Pete Hodkinson


RAF & UK's 1st Aerospace Medicine Consultant

Dr Pete Hodkinson

Bio

Wing Commander Pete Hodkinson is a Locum Consultant in Aviation and Space Medicine at the Royal Air Force Centre of Aviation Medicine. He was the first UK trainee in this recently recognised specialty and trialled the draft training curriculum, including training at ESA’s European Astronaut Centre. He is a physician scientist with a focus on aircrew health, performance and life support systems. His PhD looked at the effect of hypoxia on helicopter aircrew and the test and development of portable oxygen delivery systems to mitigate the risk of hypoxia.

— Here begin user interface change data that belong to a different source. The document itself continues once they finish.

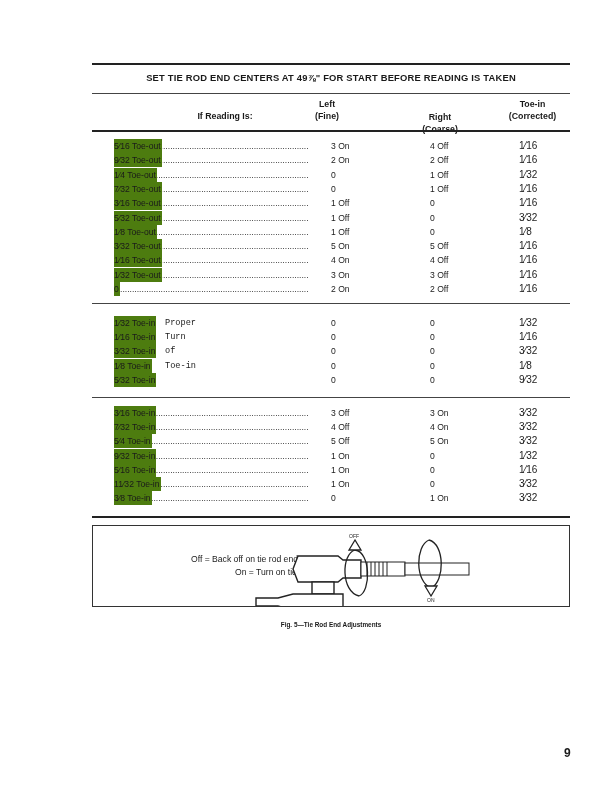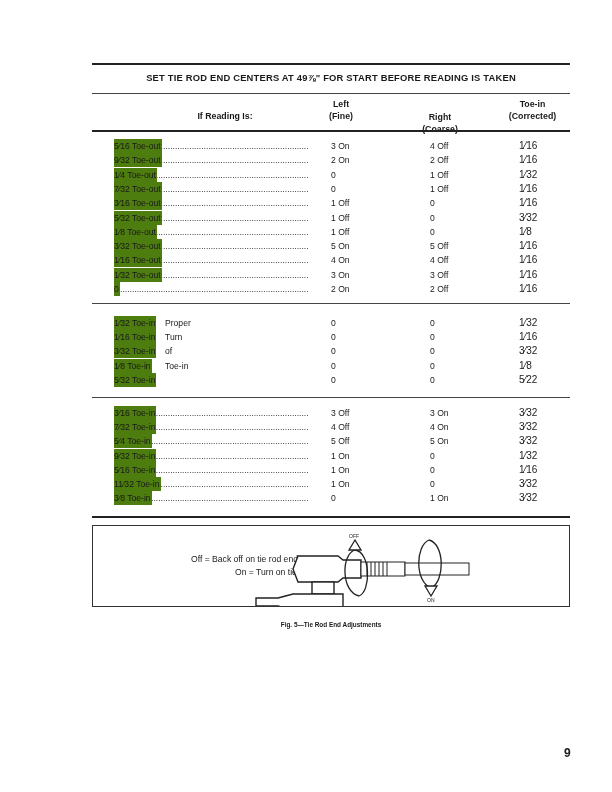--- a/index.html
+++ b/index.html
@@ -10,40 +10,40 @@
   .rule.thin { height: 1px; background: #444; }
   #title { position: absolute; top: 72px; left: 92px; width: 478px; text-align: center;
            font-size: 9.4px; font-weight: bold; letter-spacing: 0.2px; }
   .hdr { position: absolute; font-size: 8.8px; font-weight: bold; text-align: center; line-height: 12px; }
   .row { position: absolute; left: 0; width: 612px; height: 14px; font-size: 8.6px; line-height: 14px; }
   .row .lbl { position: absolute; left: 114px; white-space: nowrap; }
   .row .dots { position: absolute; left: 114px; width: 202px; overflow: hidden; white-space: nowrap; color: #333; }
   .row .left { position: absolute; left: 331px; }
   .row .right { position: absolute; left: 430px; }
   .row .toe { position: absolute; left: 519px; font-size: 10px; }
-  .note { position: absolute; left: 165px; font-size: 8.6px; line-height: 14px; }
+  .note { position: absolute; left: 165px; font-size: 8.6px; line-height: 14px; font-family: Liberation Mono, monospace; }
   #figbox { position: absolute; left: 92px; top: 525px; width: 476px; height: 80px;
             border: 1.3px solid #333; }
   .legend-line { position: absolute; left: 98px; font-size: 8.6px; white-space: nowrap; }
   #caption { position: absolute; top: 621px; left: 92px; width: 478px; text-align: center;
              font-size: 6.4px; font-weight: bold; }
   #pagenum { position: absolute; top: 746px; left: 564px; font-size: 12px; font-weight: bold; }
   svg text { font-family: "Liberation Sans", sans-serif; }
 </style>
 <style>.row .lbl{background:#4d7c0f;padding-right:1px;z-index:1;} .row .dots{left:120px;}</style></head>
 <body>
 
 <div class="rule thick" style="top:63px;"></div>
 <div id="title">SET TIE ROD END CENTERS AT 49⅞" FOR START BEFORE READING IS TAKEN</div>
 <div class="rule thin" style="top:93px;"></div>
 
 <div class="hdr" style="top:110px; left:160px; width:130px;">
   <span>If Reading Is:</span>
 </div>
-<div class="hdr" style="top:98px; left:310px; width:62px;">
+<div class="hdr" style="top:98px; left:296px; width:62px;">
   <div>Left</div>
   <div>(Fine)</div>
 </div>
 <div class="hdr" style="top:111px; left:405px; width:70px;">
   <div>Right</div>
   <div>(Coarse)</div>
 </div>
 <div class="hdr" style="top:98px; left:495px; width:75px;">
   <div>Toe-in</div>
   <div>(Corrected)</div>
@@ -157,21 +157,21 @@
       <span class="note" style="position: absolute; top: 0px; left: 165px;">Toe-in</span>
       <span class="left">0</span>
       <span class="right">0</span>
       <span class="toe">1⁄8</span>
     </div>
     <div class="row" style="top: 372.8px;">
       <span class="lbl">5⁄32 Toe-in</span>
       <span class="note" style="position: absolute; top: 0px; left: 165px;"></span>
       <span class="left">0</span>
       <span class="right">0</span>
-      <span class="toe">5⁄22</span>
+      <span class="toe">9⁄32</span>
     </div>
   </div>
 <div class="rule thin" style="top:397px;"></div>
 <div id="section3">
     <div class="row" style="top: 406px;">
       <span class="dots">...............................................................................</span>
       <span class="lbl">3⁄16 Toe-in</span>
       <span class="left">3 Off</span>
       <span class="right">3 On</span>
       <span class="toe">3⁄32</span>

An area of growing interest is the interface between aerospace medicine and engineering as this pertains to flight operations and life support systems.


Abstract

We are living through a second space age as international agencies and commercial enterprises compete and collaborate to establish the new field of suborbital spaceflight, broaden access to low Earth orbit, plans to return to the Moon, visit an asteroid and on to Mars. The UK is in a strong position to actively contribute to this second space age with a growing faculty of experience in space life and biomedical sciences and related extreme environment and exploration medicine and physiology. I will discuss medical aspects of the UK CAA Spaceport and Spaceplane report, which will highlight potential for collaboration between UK space medicine and UK industry. This theme will then be developed further to look at how the UK space medicine community has and could contribute to the second space age.